Before the proliferation of online marketplaces, brands could be confident in knowing exactly who was selling their products, on what platforms and at what prices. Now, with unauthorized sellers trying to hawk items at reduced — and unapproved — rates, brands are risking damage to their corporate reputations. What’s more, retailers are seeing reduced margins as they’re forced to stay competitive.
Fortunately, there’s a solution: a rigorous and updated distribution agreement, coupled with a thoughtful MAP (minimum advertised price) policy.
“Most brands have a distribution agreement in place,” said Ryan Erickson, VP of sales at Trackstreet, an SaaS platform that helps companies reduce brand and pricing policy violations. “But do they have enough data to be able to specifically call out whether a store dealer can sell their items anywhere on the internet, only on their website or only in-store? Or do they just have a policy that says that they’re an authorized dealer of their product?”
An open policy leaves a brand vulnerable to integrity damage, as consumers question why the brand is pushing for higher prices than the ones displayed on Amazon and other online marketplaces.
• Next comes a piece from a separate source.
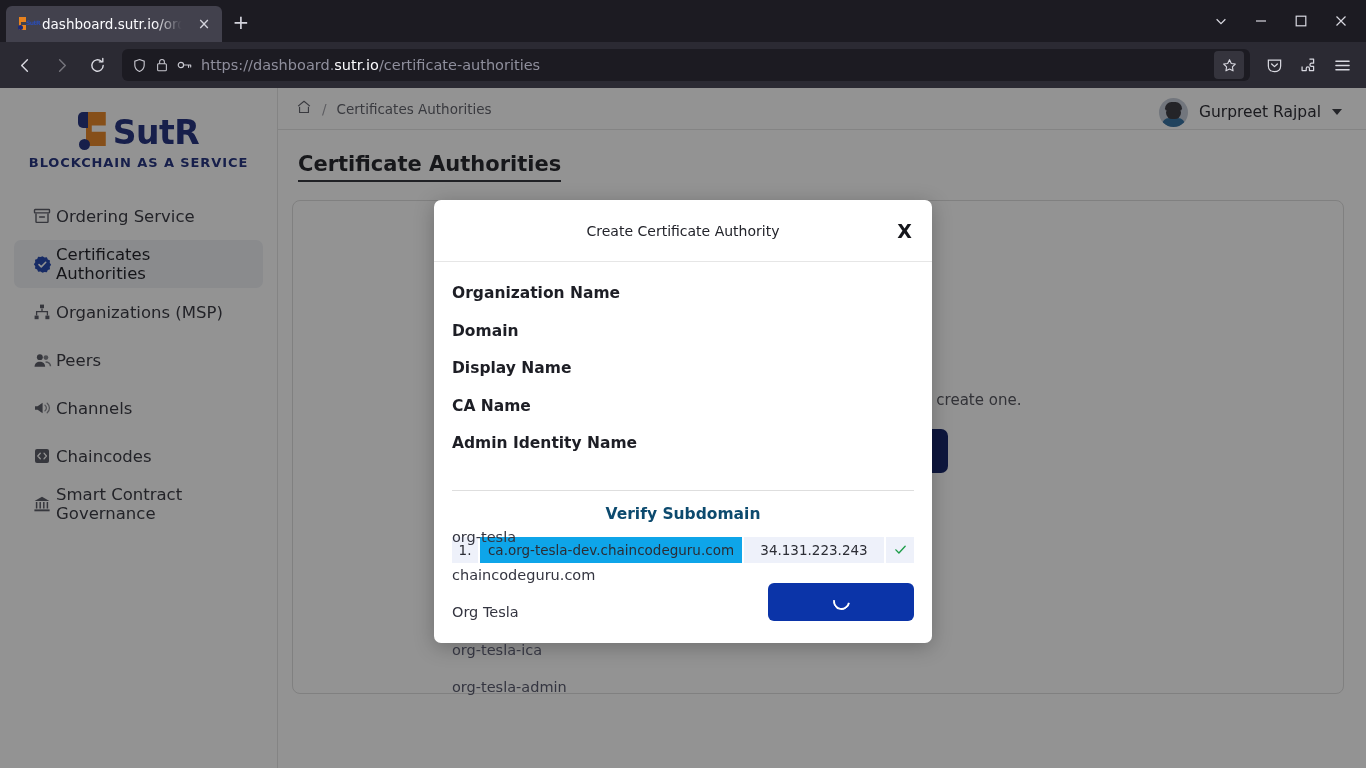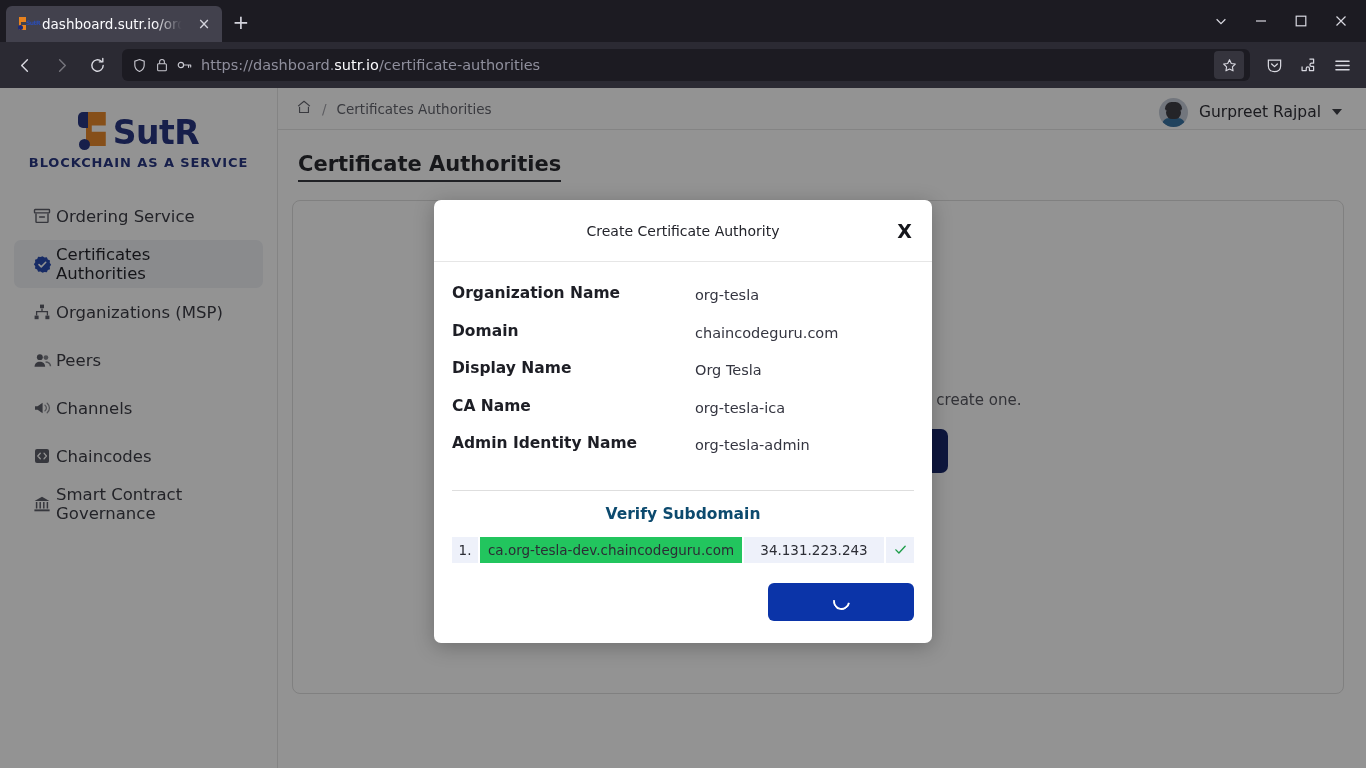"Organization Name" .frow { flex-direction: none -> column }
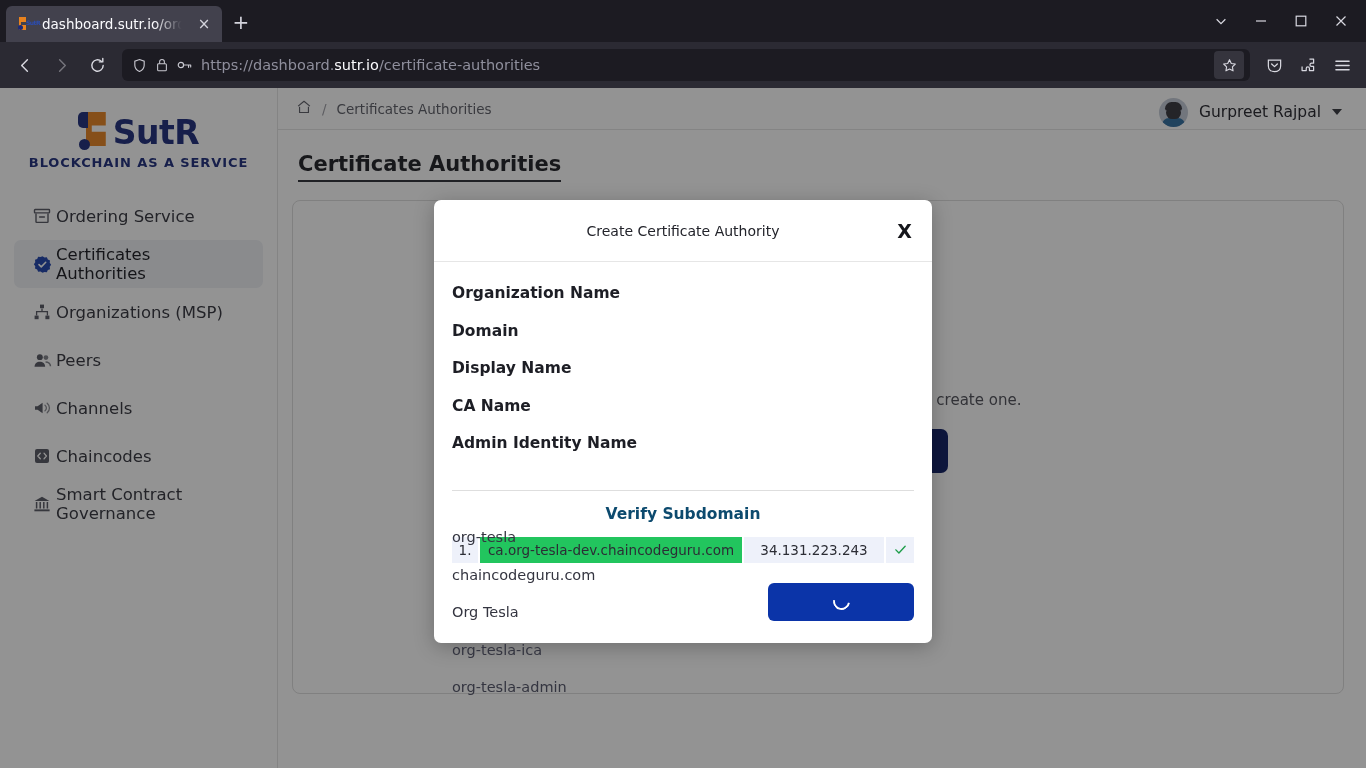"ca.org-tesla-dev.chaincodeguru.com" .vcell-host { background: #22c55e -> #0ea5e9 }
Brands also might see their valued retail partners choosing not to sell their products if they can’t make enough profit at the lower pricing. Introducing a comprehensive agreement protects the brand, retailers and customer by ensuring a universal price.
But overhauling distribution strategy is a large task that requires looking at dozens of data points. That’s where companies like Trackstreet and ORIS Intelligence come in, using their software platforms to collate the data into an actionable format. By assessing which products are being undermined by reduced price points — and which have just decreased in market value over time — a company can find out where to target their price protection efforts.
“When you go to a MAP policy, you don’t have to cover your entire line,” said Erickson. “Anything new, anything that’s been heritage to the brand since its inception, anything you’re going to put a huge marketing effort against for that season, those are the things you protect. It’s about protecting the castle, not the kingdom.”
These pricing violations mutually impact retailers and brands, but Erickson believes that it’s the brands that need to be taking the initiative to overhaul their distribution processes. There is a risk of a short-term revenue drop as they eliminate some of their less reputable sellers and crack down on MAP violators, but the longer-term reward is being able to add assortment back to their trusted retail partners at higher protected prices.
Another concern that brands might have is that retail partners won’t agree to more controlled terms, which is why industrywide discussion of these issues is important. The footwear industry is already better positioned than many other consumer goods, as the arrival of Zappos in 1999 encouraged brands to address internet issues much earlier than other industries. However, these policies still need to be updated to address the new generation of online marketplaces.
“If people don’t make the hard decisions now, the decisions aren’t going to get any easier,” warned Erickson. “Take some kind of action — that’s the recommendation I would make to a brand. If you don’t have a policy right now, start small, and then down the road, you can continue to add to this process.”